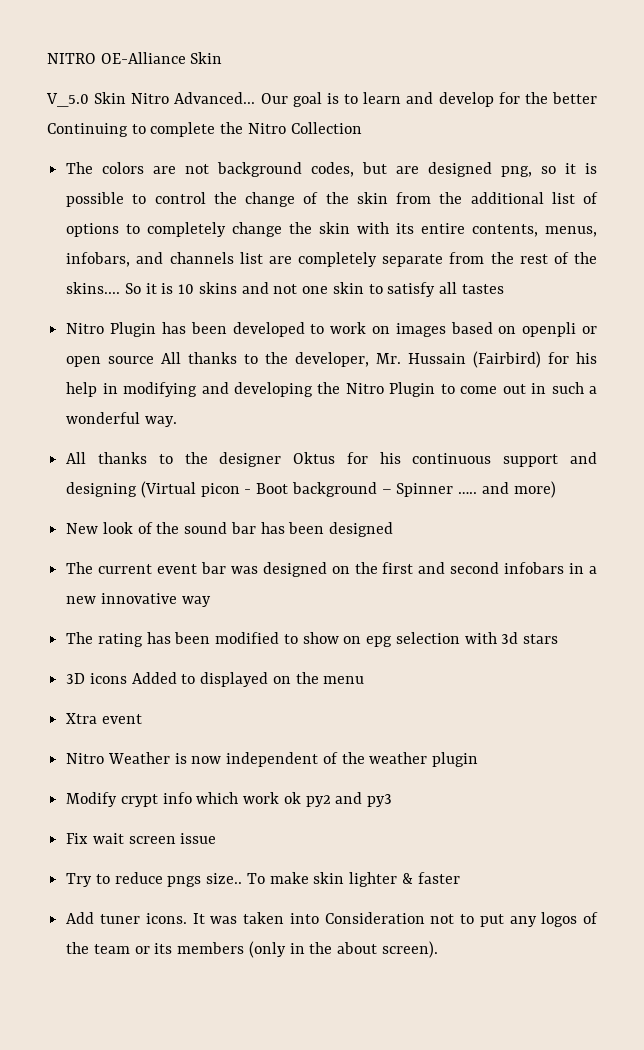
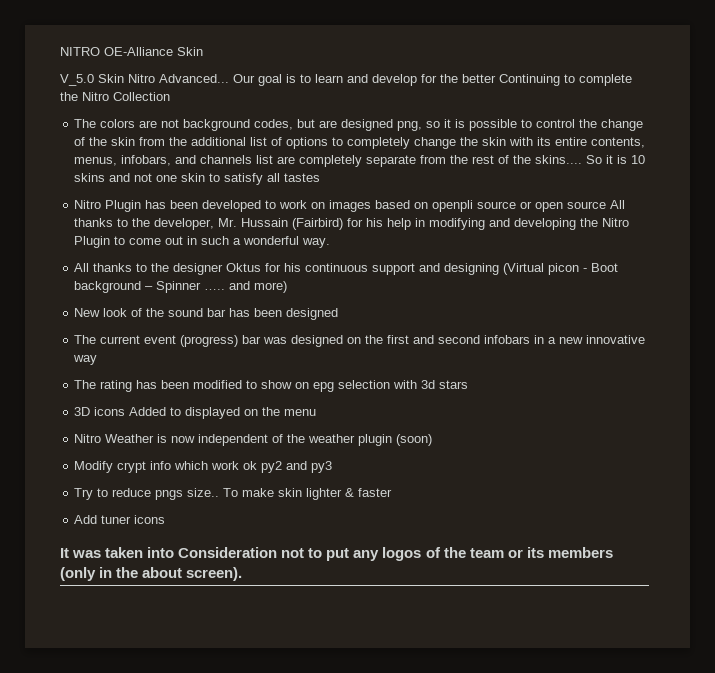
(577, 329) none -> [477,201,517,209] source
(198, 569) none -> [180,335,239,347] (progress)
[66,713,142,724] // Xtra event -> (317, 412) none
(479, 759) none -> [396,434,433,446] (soon)
[66,833,217,844] // Fix wait screen issue -> (333, 467) none
[145,913,187,924] icons. -> [134,515,166,524] icons //

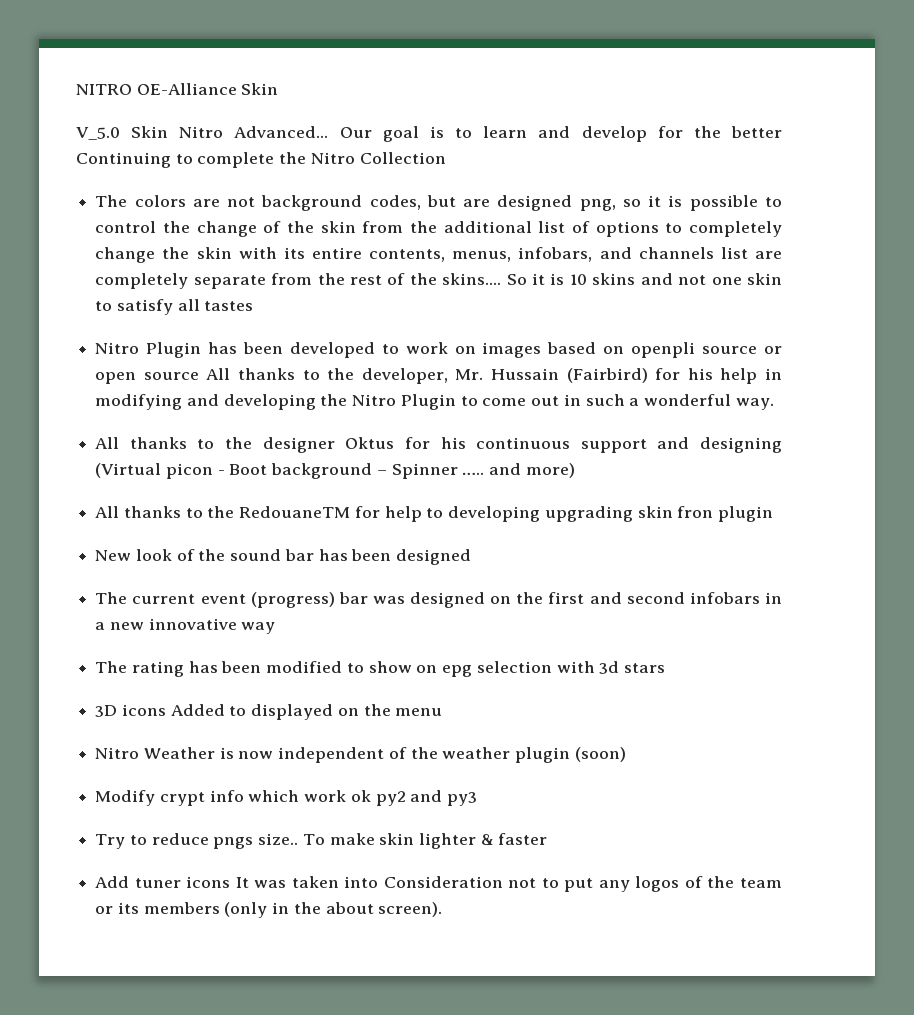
(288, 287) none -> [95,506,773,522] // All thanks to the RedouaneTM for help to developing upgrading skin fron plugin
(166, 519) // -> (231, 882) none

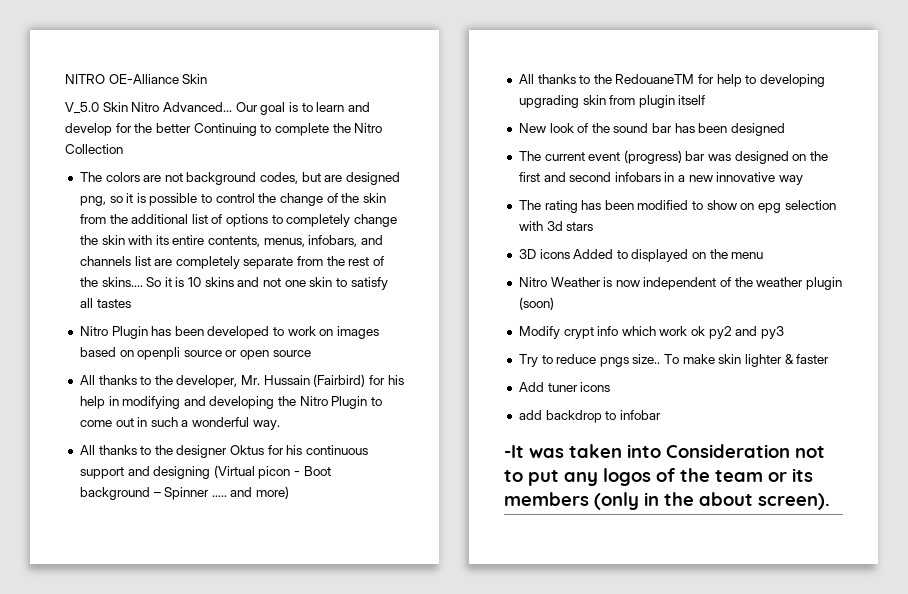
(199, 376) none -> (311, 353) //
[677,506,773,522] fron plugin -> [609,95,706,108] from plugin itself
[235,877,249,888] It -> [518,410,661,423] [504,445,524,458] // add backdrop to infobar // -It

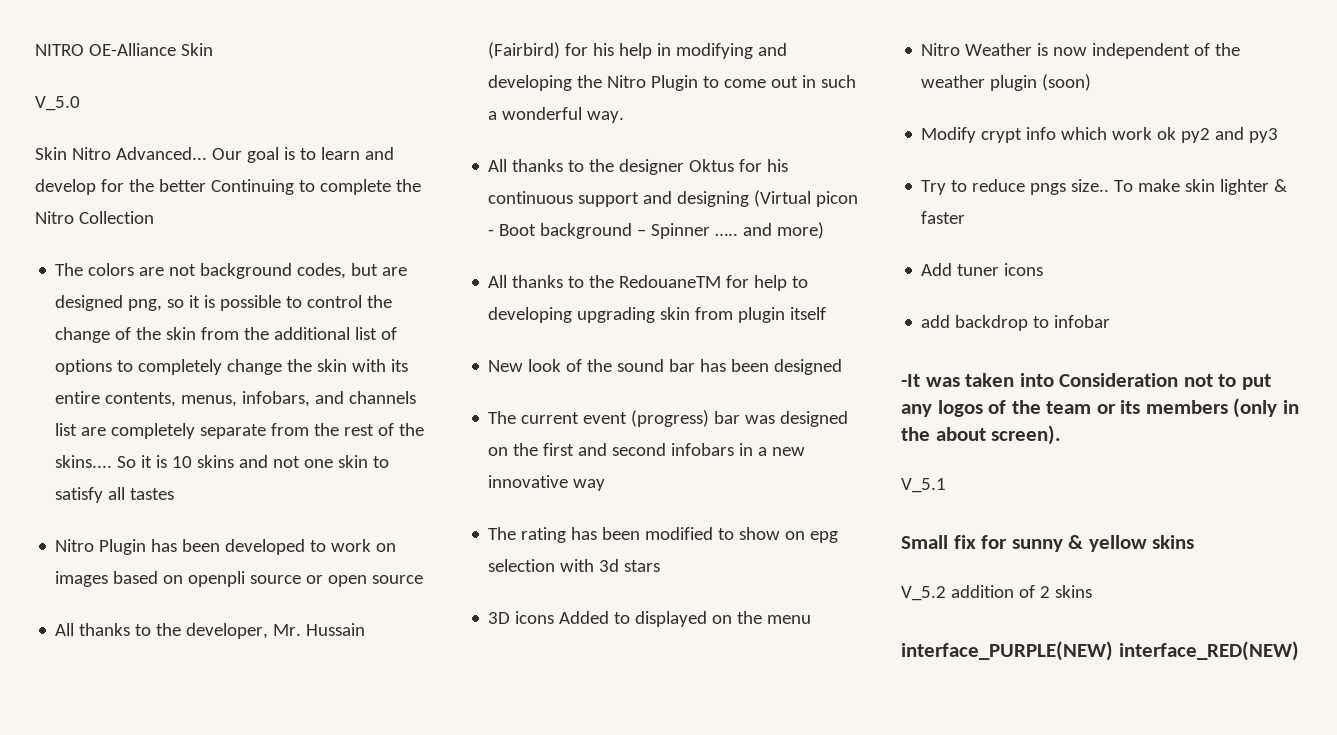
(99, 108) none -> (80, 103) //
(830, 501) none -> [901,478,946,493] [901,535,1195,552] [901,585,1092,601] [901,641,1299,661] // V_5.1 // Small fix for sunny & yellow skins // V_5.2 addition of 2 skins // interface_PURPLE(NEW) interface_RED(NEW)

**Required work**
In the listing above, transcribe exactly the lines from the line containing "[145,913,187,924] icons. ->" through the last one, both included, but not the pictures.

**Result**
[145,913,187,924] icons. -> [134,515,166,524] icons //

(288, 287) none -> [95,506,773,522] // All thanks to the RedouaneTM for help to developing upgrading skin fron plugin
(166, 519) // -> (231, 882) none

(199, 376) none -> (311, 353) //
[677,506,773,522] fron plugin -> [609,95,706,108] from plugin itself
[235,877,249,888] It -> [518,410,661,423] [504,445,524,458] // add backdrop to infobar // -It

(99, 108) none -> (80, 103) //
(830, 501) none -> [901,478,946,493] [901,535,1195,552] [901,585,1092,601] [901,641,1299,661] // V_5.1 // Small fix for sunny & yellow skins // V_5.2 addition of 2 skins // interface_PURPLE(NEW) interface_RED(NEW)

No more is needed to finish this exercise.